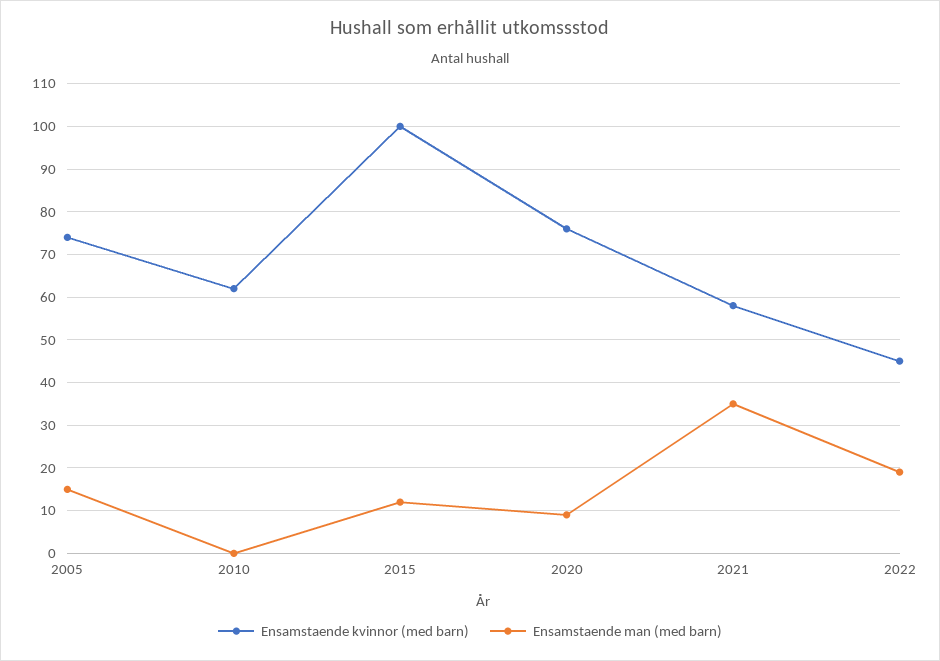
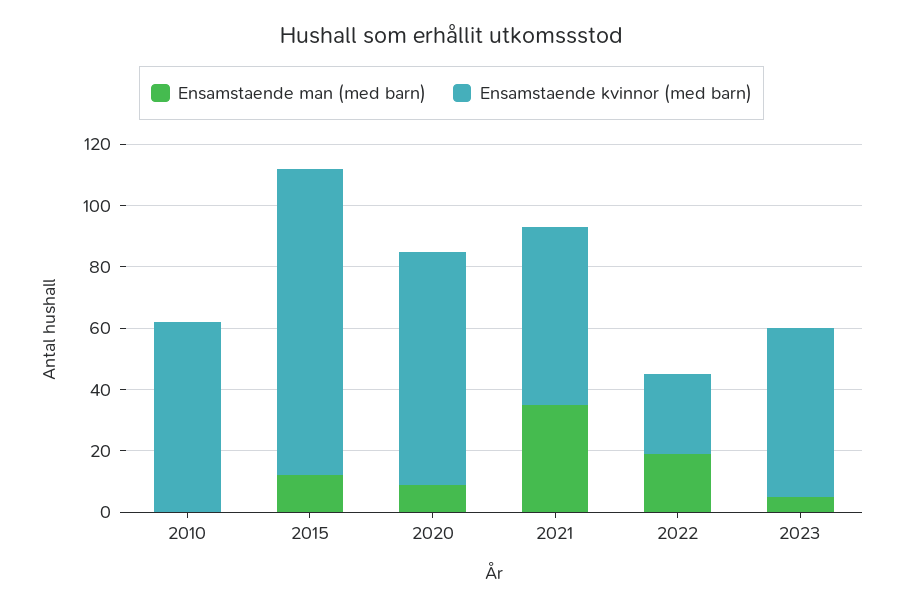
Ensamstaende kvinnor (med barn), 2005: 75 -> none
Ensamstaende man (med barn), 2005: 15 -> none
Ensamstaende kvinnor (med barn), 2022: 45 -> 25
Ensamstaende man (med barn), 2023: none -> 5
Ensamstaende kvinnor (med barn), 2023: none -> 55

-=-=-=-=-

■ **Exercise description**: Among the entries above, which lines include "none"? List them all.

■ **Solution for this problem**:
Ensamstaende kvinnor (med barn), 2005: 75 -> none
Ensamstaende man (med barn), 2005: 15 -> none
Ensamstaende man (med barn), 2023: none -> 5
Ensamstaende kvinnor (med barn), 2023: none -> 55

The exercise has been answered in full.